Before you can say anything, your family practitioner always answers the phone with "oh, hello again Mrs. ____"

You have the doctor's office phone number memorized. (Okay, okay, so for me it was easy. His number is 887-6543 )

There is always screaming going on at your house, but the neighbors never call the cops. (I mean children screaming, of course. Not parents screaming at children.)

Your MIL changed her mind and decided she wants to be friends after all.

All of your household pets have to start going on anxiety medication.

YOU have to start going on anxiety medication.

You don't care that your hair is greasy, your legs are unshaved, and you're starting to get wrinkles. If it'll keep your husband off of you tonight, it's worth it because you are going to go postal if one more person touches you.

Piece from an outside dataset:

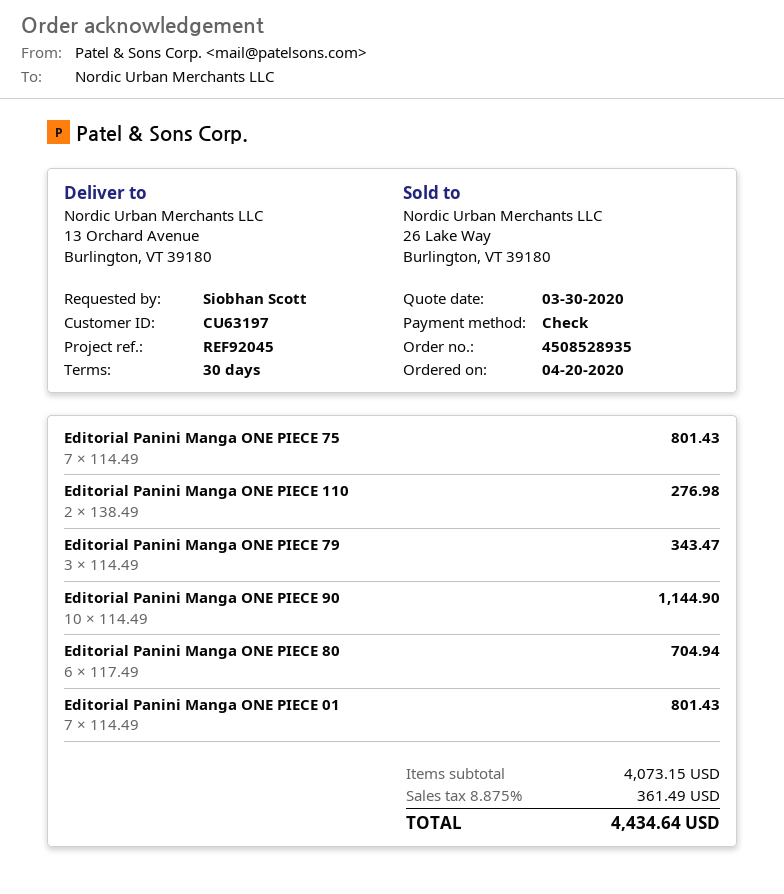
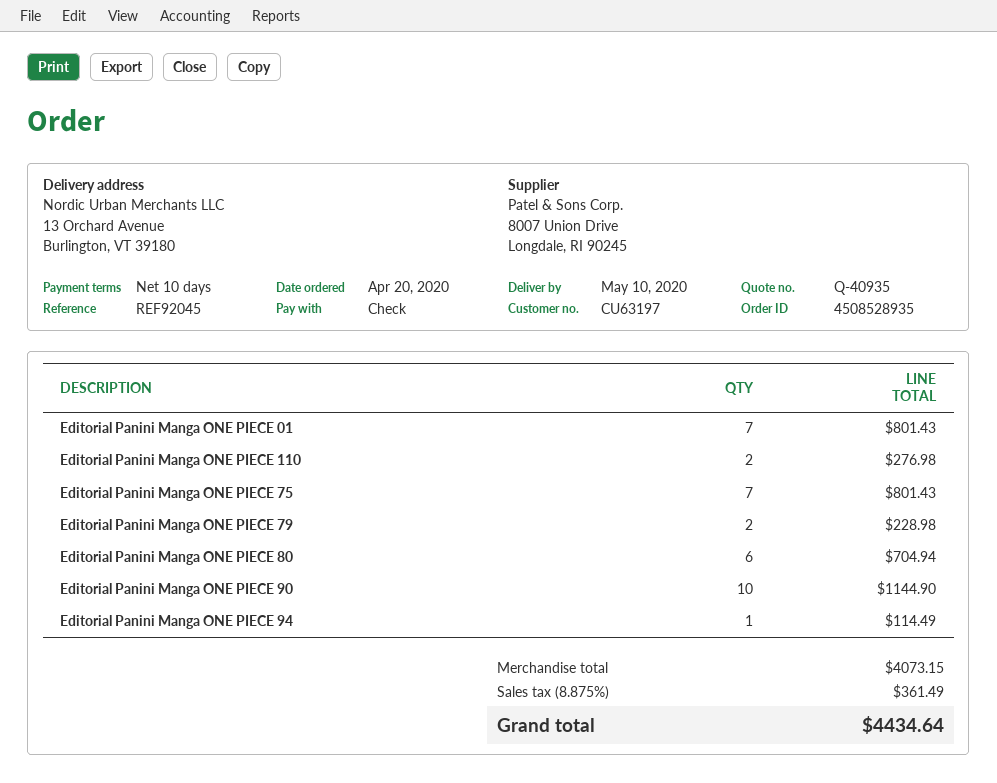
payment terms: 30 days -> 10 days
Editorial Panini Manga ONE PIECE 79: 3 for 343.47 -> 2 for 228.98
Editorial Panini Manga ONE PIECE 94: none -> 1 for 114.49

Five hours of sleep a night is MORE than acceptable. In fact, it's not even the minimum you ask for.

You haven't been interested in toys since you were eleven, but suddenly that wooden princess castle with furniture, removable turrets, flags, princess dolls and little wooden pink ponies is the COOLEST. THING. EVER. And you're pretty sure you can't live without it. In fact, you hide it from your LO so you can play with it first before you give it to them.

Mama to a bright 7 y/o girl and an exuberant 3 y/o boy  Loving unschooling, 2x and natural living in Hawaii.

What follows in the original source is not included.